◆ Exercise
The entries below are to be returned exactly. Include all of them.

◆ Exercise inputs
---
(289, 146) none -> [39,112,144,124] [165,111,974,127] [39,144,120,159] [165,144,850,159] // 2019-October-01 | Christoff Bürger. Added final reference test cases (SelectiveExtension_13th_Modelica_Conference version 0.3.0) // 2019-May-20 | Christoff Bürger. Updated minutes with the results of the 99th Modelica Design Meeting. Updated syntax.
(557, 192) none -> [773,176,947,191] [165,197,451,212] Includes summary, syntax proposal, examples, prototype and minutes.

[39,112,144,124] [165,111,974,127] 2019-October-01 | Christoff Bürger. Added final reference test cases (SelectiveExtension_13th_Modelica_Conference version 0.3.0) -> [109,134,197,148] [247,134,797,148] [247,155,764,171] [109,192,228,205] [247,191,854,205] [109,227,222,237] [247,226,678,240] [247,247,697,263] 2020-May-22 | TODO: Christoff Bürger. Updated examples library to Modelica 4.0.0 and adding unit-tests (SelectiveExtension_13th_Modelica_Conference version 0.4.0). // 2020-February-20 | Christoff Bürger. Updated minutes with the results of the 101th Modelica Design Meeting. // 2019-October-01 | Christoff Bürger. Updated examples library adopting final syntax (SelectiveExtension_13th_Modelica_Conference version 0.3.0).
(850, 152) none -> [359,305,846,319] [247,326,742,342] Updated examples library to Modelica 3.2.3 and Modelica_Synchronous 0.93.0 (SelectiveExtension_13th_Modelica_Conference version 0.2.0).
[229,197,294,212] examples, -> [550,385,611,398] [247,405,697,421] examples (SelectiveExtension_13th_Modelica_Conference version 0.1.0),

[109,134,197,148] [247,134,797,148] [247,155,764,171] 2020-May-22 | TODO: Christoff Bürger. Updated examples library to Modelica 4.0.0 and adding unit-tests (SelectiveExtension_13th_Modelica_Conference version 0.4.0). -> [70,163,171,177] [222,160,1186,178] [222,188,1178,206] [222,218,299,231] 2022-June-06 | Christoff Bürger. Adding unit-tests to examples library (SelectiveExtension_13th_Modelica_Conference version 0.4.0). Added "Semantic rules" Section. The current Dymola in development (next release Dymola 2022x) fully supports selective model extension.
---
◆ Exercise output
(289, 146) none -> [39,112,144,124] [165,111,974,127] [39,144,120,159] [165,144,850,159] // 2019-October-01 | Christoff Bürger. Added final reference test cases (SelectiveExtension_13th_Modelica_Conference version 0.3.0) // 2019-May-20 | Christoff Bürger. Updated minutes with the results of the 99th Modelica Design Meeting. Updated syntax.
(557, 192) none -> [773,176,947,191] [165,197,451,212] Includes summary, syntax proposal, examples, prototype and minutes.

[39,112,144,124] [165,111,974,127] 2019-October-01 | Christoff Bürger. Added final reference test cases (SelectiveExtension_13th_Modelica_Conference version 0.3.0) -> [109,134,197,148] [247,134,797,148] [247,155,764,171] [109,192,228,205] [247,191,854,205] [109,227,222,237] [247,226,678,240] [247,247,697,263] 2020-May-22 | TODO: Christoff Bürger. Updated examples library to Modelica 4.0.0 and adding unit-tests (SelectiveExtension_13th_Modelica_Conference version 0.4.0). // 2020-February-20 | Christoff Bürger. Updated minutes with the results of the 101th Modelica Design Meeting. // 2019-October-01 | Christoff Bürger. Updated examples library adopting final syntax (SelectiveExtension_13th_Modelica_Conference version 0.3.0).
(850, 152) none -> [359,305,846,319] [247,326,742,342] Updated examples library to Modelica 3.2.3 and Modelica_Synchronous 0.93.0 (SelectiveExtension_13th_Modelica_Conference version 0.2.0).
[229,197,294,212] examples, -> [550,385,611,398] [247,405,697,421] examples (SelectiveExtension_13th_Modelica_Conference version 0.1.0),

[109,134,197,148] [247,134,797,148] [247,155,764,171] 2020-May-22 | TODO: Christoff Bürger. Updated examples library to Modelica 4.0.0 and adding unit-tests (SelectiveExtension_13th_Modelica_Conference version 0.4.0). -> [70,163,171,177] [222,160,1186,178] [222,188,1178,206] [222,218,299,231] 2022-June-06 | Christoff Bürger. Adding unit-tests to examples library (SelectiveExtension_13th_Modelica_Conference version 0.4.0). Added "Semantic rules" Section. The current Dymola in development (next release Dymola 2022x) fully supports selective model extension.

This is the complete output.